Toy Dolls – The Singles

Toy Dolls – The Singles

Captain Oi! Records

2CD/DL

Out Now

37 track collection of the single sides from Sunderland Punk trio The Toy Dolls, including three versions of their UK hit single Nellie The Elephant. Ian Canty writes…

As far as I am concerned, the best way to experience The Toy Dolls is via the single. Over the course of an album, their brand of humour can wear a pretty thin to be honest, so all things considered this collection does make a lot of sense. The Sunderland band has been led by Michael “Olga” Algar from 1979 to the present day and they have developed a considerable fanbase over that time. This new set, that compiles all there single tracks bar the live Wipe Out, would presumably be of interest to them.
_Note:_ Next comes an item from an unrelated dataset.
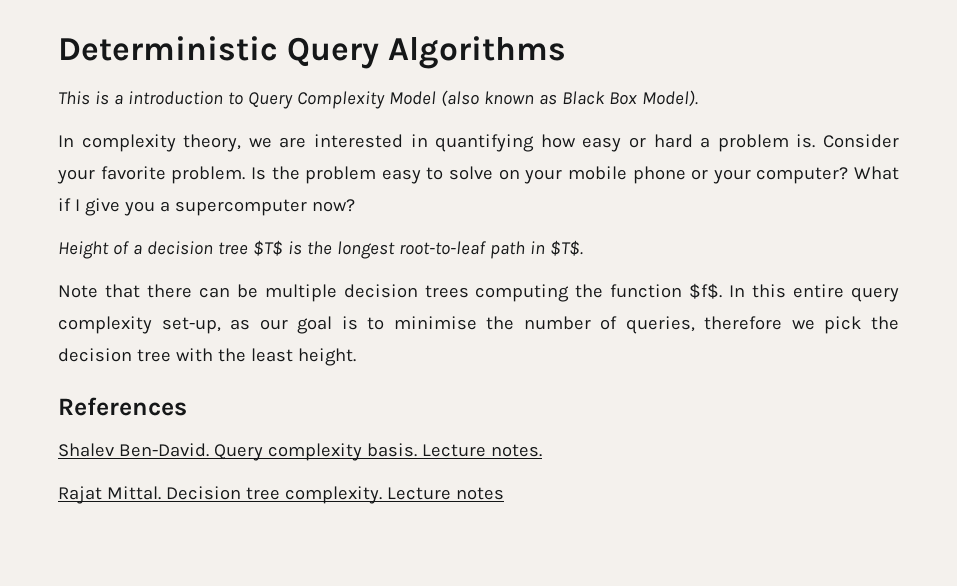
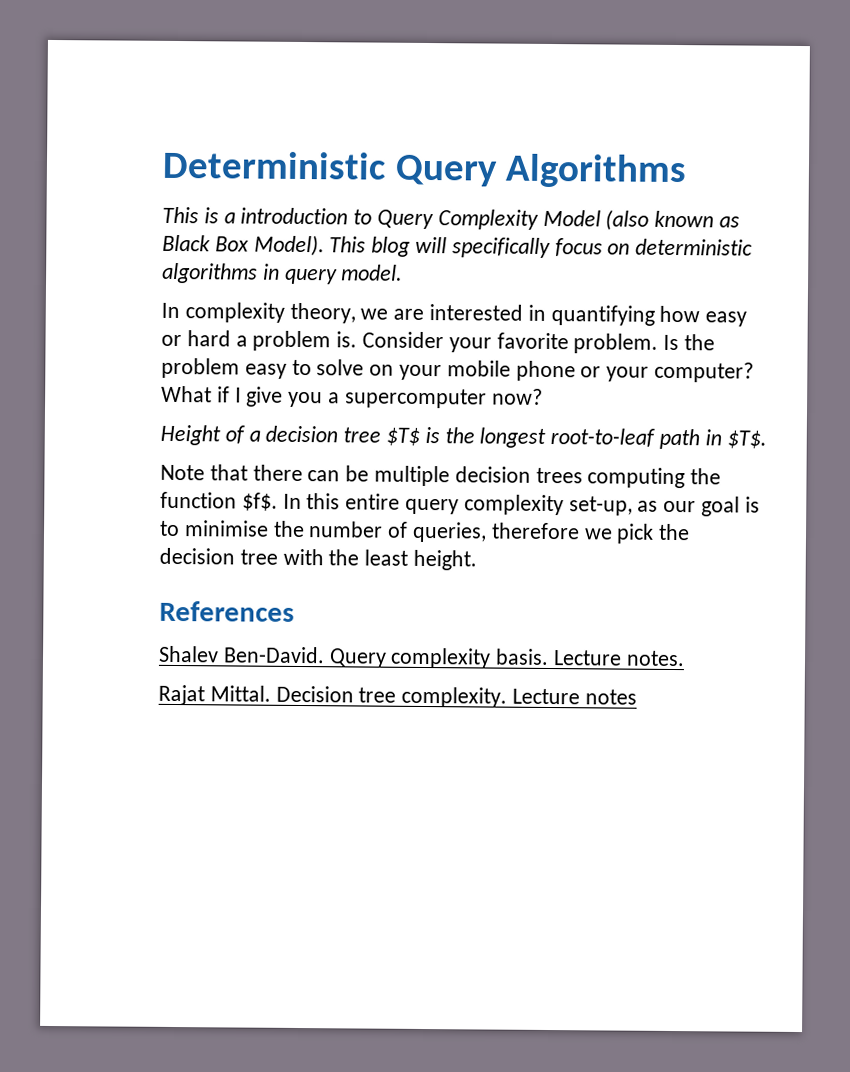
+ This blog will specifically focus on deterministic algorithms in query model.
Logically enough we begin with the band’s 1980 debut 45 Tommy Kowey’s Car/She Goes To Finos on the G.B.H. label. It’s a good single and catchy too. The flipside is at a notably slower tempo than than later versions. Tommy Kowey’s Car was recut for their follow up EP and 50s oldie Teenager In Love is combined with one of the band’s early anthems I’ve Got Asthma, the latter of which somehow ended up on the Strength Thru Oi! album. Of the four tracks, She’s A Worky Ticket is a suitably manic R&B Punker and possibly the pick of this extended play.

She’s A Worky Ticket, along with Everybody Jitterbug, made up their next release, a one-off for EMI Records/Zonophone that someone in their A&R department must have thought had some hit potential. It wasn’t to be as Toy Dolls’ brief commercial breakthrough would have to wait a couple more years. This fleeting success would be obtained by a fresh version of their next 45, 1982’s Nellie The Elephant. For this disc The Toy Dolls’ moved imprints again, this time to Volume. The title track of their debut album, the addictive Dig That Groove Baby, sat on the B side.
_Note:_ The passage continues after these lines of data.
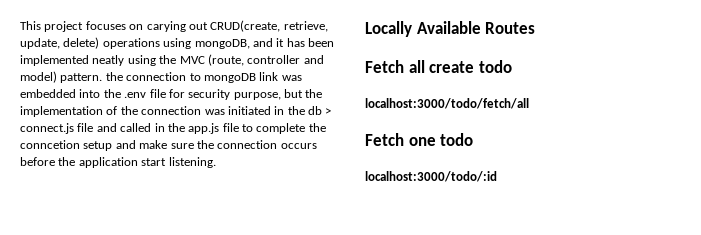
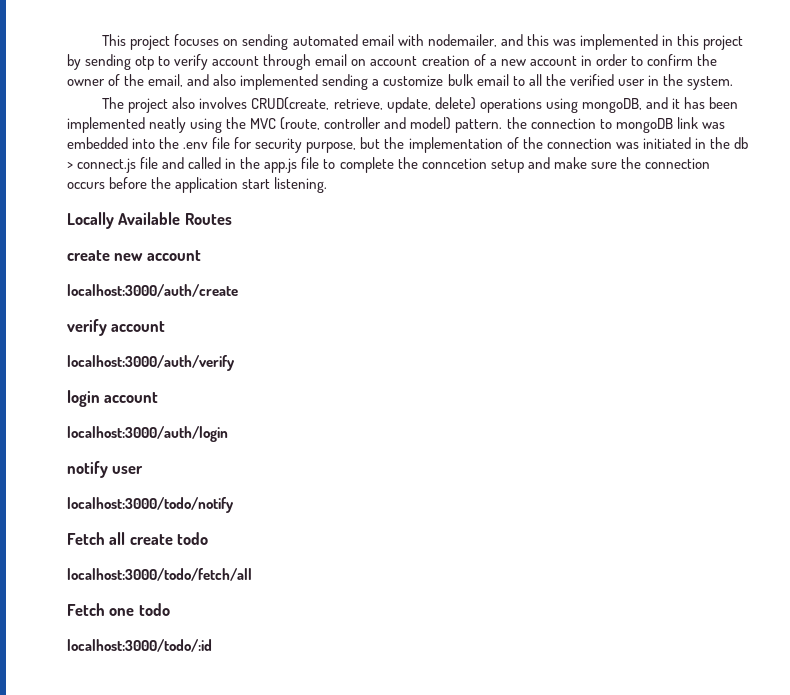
- This project focuses on carying out CRUD(create, retrieve, update, delete) operations using mongoDB, and it has been implemented neatly using the MVC (route, controller and model) pattern. the connection to mongoDB link was embedded into the .env file for security purpose, but the implementation of the connection was initiated in the db > connect.js file and called in the app.js file to complete the conncetion setup and make sure the connection occurs before the application start listening.
+ This project focuses on sending automated email with nodemailer, and this was implemented in this project by sending otp to verify account through email on account creation of a new account in order to confirm the owner of the email, and also implemented sending a customize bulk email to all the verified user in the system.
+ The project also involves CRUD(create, retrieve, update, delete) operations using mongoDB, and it has been implemented neatly using the MVC (route, controller and model) pattern. the connection to mongoDB link was embedded into the .env file for security purpose, but the implementation of the connection was initiated in the db > connect.js file and called in the app.js file to complete the conncetion setup and make sure the connection occurs before the application start listening.
+ create new account
+ localhost:3000/auth/create
+ verify account
+ localhost:3000/auth/verify
+ login account
+ localhost:3000/auth/login
+ notify user
+ localhost:3000/todo/notify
New material then loomed into earshot on 1983’s Cheerio And Toodle Pip/H.O!. This was an up-tempo and purposeful release and one that featured the first appearance in the band of Bonny Baz, aka Baz Warne now of The Stranglers. These early items find the band less mannered than later on and are all the better for it. I’ve no idea what the next 45 Alfie From The Bronx is about, but it’s a reasonable effort and comes with the Jilted John-style Hanky Panky on the reverse.

Unfortunately the next single We’re Mad is all their worst instincts rolled into one and this makes for a long near-five minutes. I did like the Punked up version of Rupert The Bear which was one of two flipsides though. This first disc ends with the Nellie The Elephant/Fisticuffs In Frederick Street single that reached the UK Top 5 in 1984 and to be fair offered a measure of daft fun as an alternative to the more po-faced waxings of the time.

Moving onto disc two we begin with another recording of She Goes To Finos, a record that just managed to keep them out of being true one hit wonders by making number 93 in the UK charts. On the B side was Spiders In The Dressing Room, an old number from Dig That Groove Baby and added to the 12 inch version of the single was Come Back Jacky, a fairly energetic offering. Next James Bond (Lives Down Our Street) only charted in the Indies though, perhaps because it wasn’t really as strong an idea or melody to make it as a 45. The two tracks on the reverse aren’t that impressive either.

1986’s Geordie’s Gone To Jail however was an improvement with a good “mob chorus” refrain and is also included in a Japanese version. The buzzsaw Yul Brynner Was A Skinhead had a very limited release as a giveaway with the Beat Of The Street magazine and a re-recording of I’ve Got Asthma was the B side of the seemingly lost live version of Wipeout. After a creditable run of tracks, Turtle Crazy is just plain awful, a desperate attempt to cash-in on the Teenage Mutant Ninja Turtles craze. The band’s nadir really and a passable cover of The Small Faces’ Lazy Sunday Afternoon doesn’t do quite enough to redress the balance.

Sod The Neighbours, bar some guitar showing off, ups the ante a little though and Cloughie Is A Bootboy at least quite well observed. Unfortunately a naff go at the Ricky Martin hit Livin’ la Vida Loca takes things immediately back down again and a couple of so so flipsides ends this set.

Of this set the first disc is by far the superior and on the whole enjoyable. Disc two begins fairly well, before really tailing off with the advent of Turtle Crazy. The earlier recordings retain a freshness that the latter tracks simply don’t have, probably because nearer to their inception Toys Dolls didn’t lean hard into Olga’s “We’re Mad” character/worldview quite so much. Toy Dolls – The Singles is really one for confirmed fans looking for the rarer tracks featured. Perhaps anyone else who likes breakneck, daft Punk Rock might quite enjoy it, right up to the middle of disc two when the quality level really drops off.